Tencent-backed Didi Dache and Alibaba-backed Kuaidi Dache have been a great example of market forces chipping away at an over-regulated economy. Smartphone apps not only match local supply and demand, but also let passengers offer a higher fare to lure a cab their way when rides are scarce. Some 172 million passengers now use Didi or Kuaidi.
It has been a costly process. Together the two apps paid out some 2.4 billion yuan ($390 million) in subsidies - mostly tips to drivers and fare cuts for passengers - in the first six months of 2014 alone, according to Xinhua. Some of that helps lure drivers who otherwise wouldn't use the technologies at all, but a big chunk of it is just spent by the apps on winning market share from each other.
By getting rid of that war of attrition, investors of the two companies should benefit. New backers may also be set at ease. The two apps have raised a total of $1.3 billion since December, mere months after previous capital raisings. Moreover, a united front may be more effective when up against the country's regulators. China's ministry of transport recently banned unlicensed drivers from using taxi-hailing apps. As for consumers, they probably won't see any difference.

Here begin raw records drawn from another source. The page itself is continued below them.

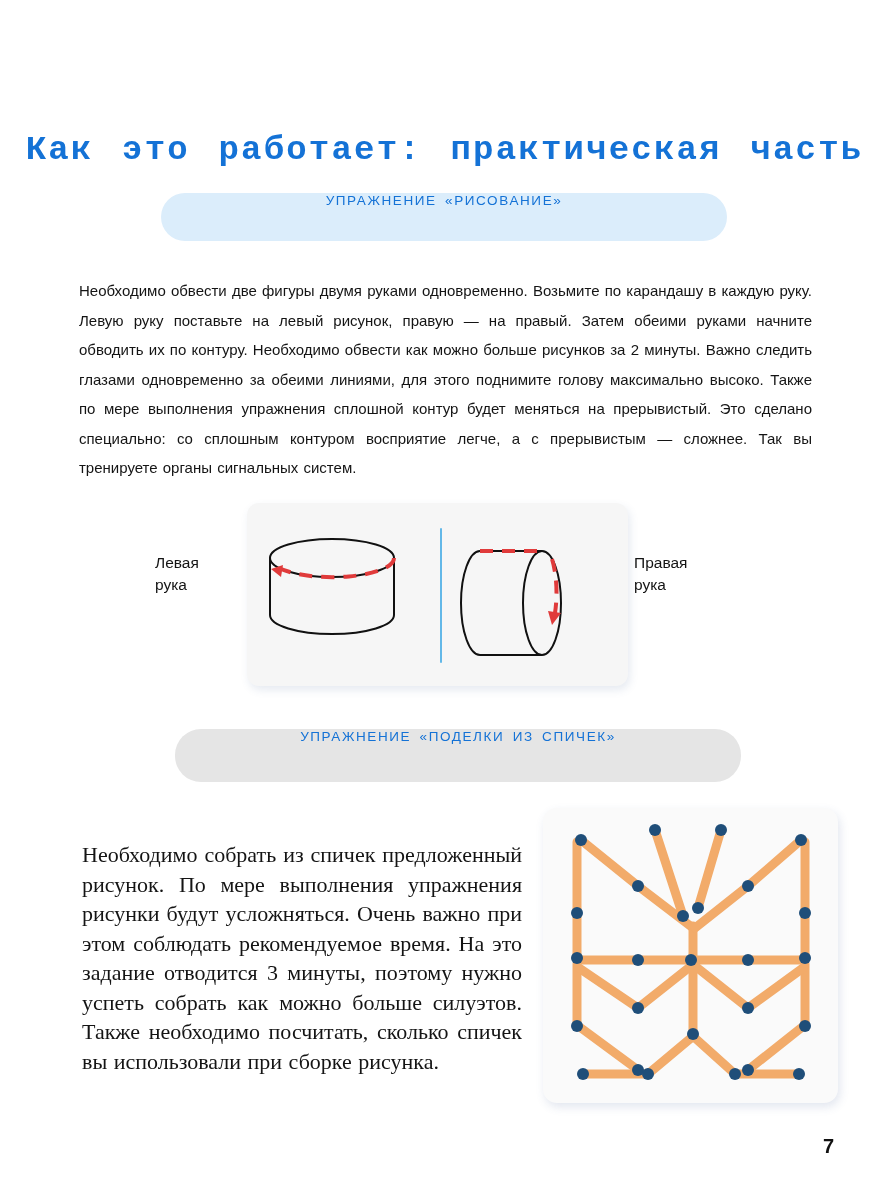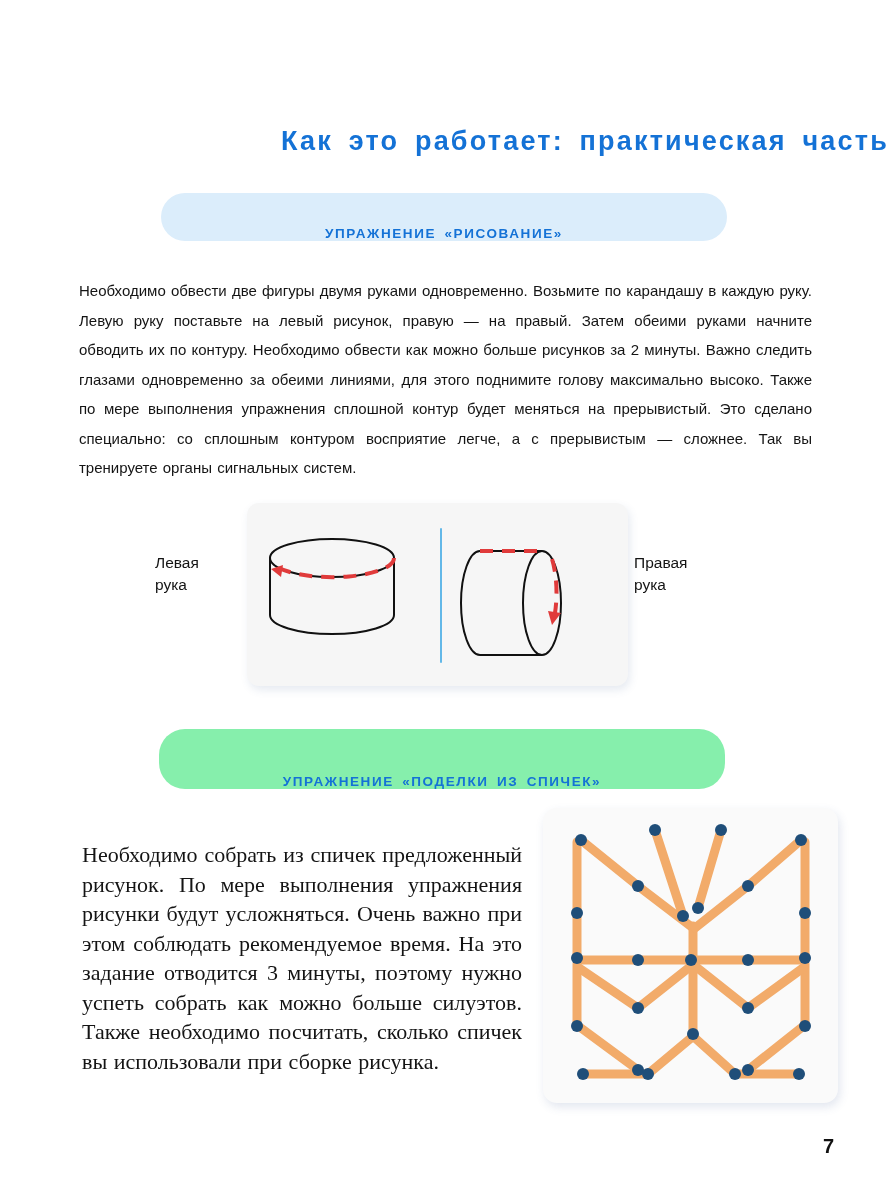"Как это работает: практическая часть" .page-title { font-family: Liberation Sans, sans-serif -> Liberation Mono, monospace; font-size: 27px -> 34px; text-align: right -> center }
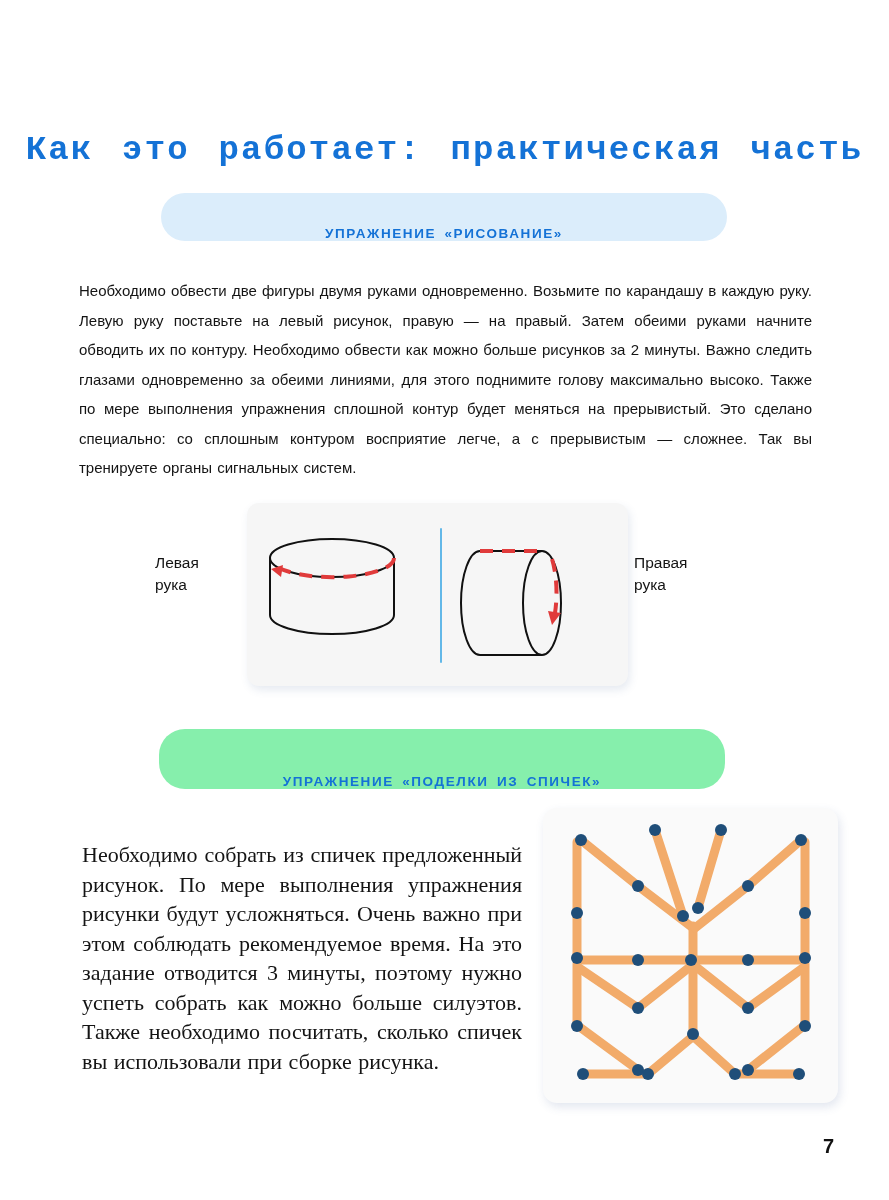"УПРАЖНЕНИЕ «РИСОВАНИЕ»" .banner { align-items: flex-end -> flex-start; font-weight: bold -> normal }
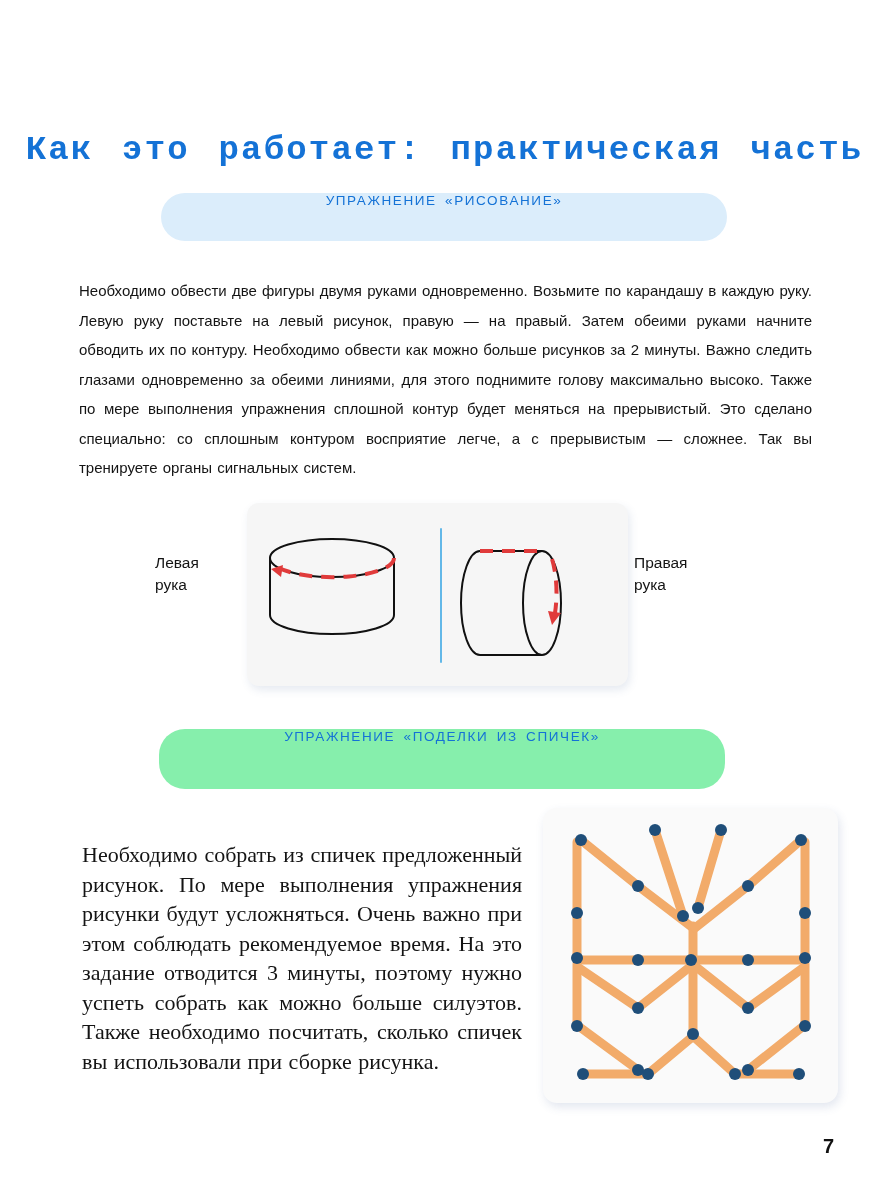"УПРАЖНЕНИЕ «ПОДЕЛКИ ИЗ СПИЧЕК»" .banner-2 { background: #86efac -> #e5e5e5; height: 60px -> 53px; left: 159px -> 175px }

The tie-up doesn't look like a true merger: the two apps will continue operating independently with their own respective chief executives. That may be a way of softening up taxi drivers, who could end up with less bargaining power and fewer subsidies, and who might yet provide a challenge to the combination. But the fact that the two sides have come to an agreement is a tacit admission by China's fiercely competitive tech companies that in some cases carving up a market is better than fighting over it.